10/01/2021

Por José Luis Ibaldi VOLVER

Clarea y la libertad se siente

Clarea. El sol se insinúa en el horizonte. El campo hace rato que ya está movilizado. La esperanza de un nuevo día la intuyen horas antes los gallos con sus onomatopéyicos cánticos, anunciando su presencia ante las integrantes del harem. Para los zorros y los peludos, que han salido de caza durante la noche, ya es hora de descansar. Los esperan sus respectivas madrigueras.

Clarea. Salgo a caminar y enfoco la huella que enlaza el campo familiar, donde tengo mi asiento vacacional, con el camino rural principal. ¡Claro que no es lo mismo que hacerlo en la ciudad! Acá no hay más ruidos que los que emiten los diferentes pájaros que sobrevuelan el área; el de los cerdos que ya piden el desayuno o el de las gallinas que solicitan a los cacareos airados que se les abra las puertas del recinto donde pernoctan, para sentir -al igual que yo- la libertad de tener un espacio a su disposición.

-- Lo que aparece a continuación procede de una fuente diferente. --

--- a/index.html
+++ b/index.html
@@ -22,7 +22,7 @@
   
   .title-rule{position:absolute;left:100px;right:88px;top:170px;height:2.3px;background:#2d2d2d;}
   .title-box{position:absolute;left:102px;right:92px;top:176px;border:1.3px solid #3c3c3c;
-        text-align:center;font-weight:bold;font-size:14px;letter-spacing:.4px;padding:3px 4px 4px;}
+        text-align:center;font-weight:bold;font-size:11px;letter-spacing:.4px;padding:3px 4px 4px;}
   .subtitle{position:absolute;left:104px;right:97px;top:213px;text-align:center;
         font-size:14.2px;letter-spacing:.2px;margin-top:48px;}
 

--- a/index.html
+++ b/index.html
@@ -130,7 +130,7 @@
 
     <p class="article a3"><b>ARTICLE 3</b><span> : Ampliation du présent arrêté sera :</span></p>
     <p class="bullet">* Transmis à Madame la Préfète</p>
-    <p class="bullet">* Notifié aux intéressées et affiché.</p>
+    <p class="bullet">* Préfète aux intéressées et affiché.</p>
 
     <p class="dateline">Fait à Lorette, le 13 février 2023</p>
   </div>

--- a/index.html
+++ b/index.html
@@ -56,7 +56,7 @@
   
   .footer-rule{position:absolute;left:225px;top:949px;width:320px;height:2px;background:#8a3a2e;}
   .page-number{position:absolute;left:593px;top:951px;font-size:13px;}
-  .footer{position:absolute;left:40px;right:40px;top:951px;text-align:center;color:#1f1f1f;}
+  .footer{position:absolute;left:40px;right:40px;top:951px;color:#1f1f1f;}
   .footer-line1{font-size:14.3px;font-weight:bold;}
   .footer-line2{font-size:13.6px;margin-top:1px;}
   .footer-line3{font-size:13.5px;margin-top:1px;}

Clarea. Los teros, como los sindicalistas, se declaran movilizados y en alerta, comenzando a sobrevolarme con su clásico vuelo rasante, como advirtiéndome que no me desvíe del camino. Las cotorras, cual fuerza aérea que custodia el campo de los Priolo -más bien a algunos de los árboles con frutos que aún quedan en pie-, también hacen su barullo anárquico. Y alguna lechuza curiosa, me mira desde una distancia prudencial, dispuesta a batir sus alas ni bien me quisiera acercar a fotografiarla.

Clarea. Enfilo ya mis pasos por el camino rural rumbo al Departamento de Tercero Arriba, ya que el alambrado perimetral del campo hace de límite imaginario con el Departamento Río Cuarto. Siento la brisa fresca de la mañana en mi rostro. Mis ojos se fijan en el sol que, poco a poco, va asomando en el horizonte. Y, a mi lado, corretea el "Tutuca", un cachorro de "raza indefinida", fiel acompañante de mis salidas matinales.

Clarea. La libertad se palpa, se mastica, se siente. Avanzo por la traza vial con un objetivo: llegar al camino grande que une a la minúscula comunidad de Puente Los Molles con la ciudad de General Deheza.

Clarea. El camino rural también tiene sus dueños, que se mueven a sus anchas sobre su superficie, por arriba o debajo de ella. Escarabajos, pequeñas orugas, mariposas, avispas, abejas, moscas, tábanos. También, haciendo y rehaciendo parapetos y trincheras, las hormigas, que afanosamente y en innumerable caravana, se desplazan con su preciado botín hacia las profundidades de sus cavidades donde habita la colonia. Las huellas de los animales nocturnos aun se denotan en el suave guadal depositado sobre la huella. Son los vestigios de su paso en búsqueda del alimento diario.

Clarea. Mis pasos se aceleran rumbo a la meta. Sigo ensimismado en la naturaleza que me rodea. Sólo existe ella y yo. Nada se interpone. La libertad existe, el problema es que no nos damos tiempo de encontrarla, de vivirla, de sentirla. El sol ya entibia mi piel y la meta está cumplida. Ahora hay que volver al casco familiar. Allí espera la calidez y la labor de la gente que, diariamente, sin pedir mucho más que la dejen trabajar en paz y con reglas claras, hacen un alto para dispensarse media hora para tomar unos mates, comer algún pan dulce o budín que sobró de las Fiestas y dialogar. Eso es lo que no saben y se pierden quienes nos gobiernan.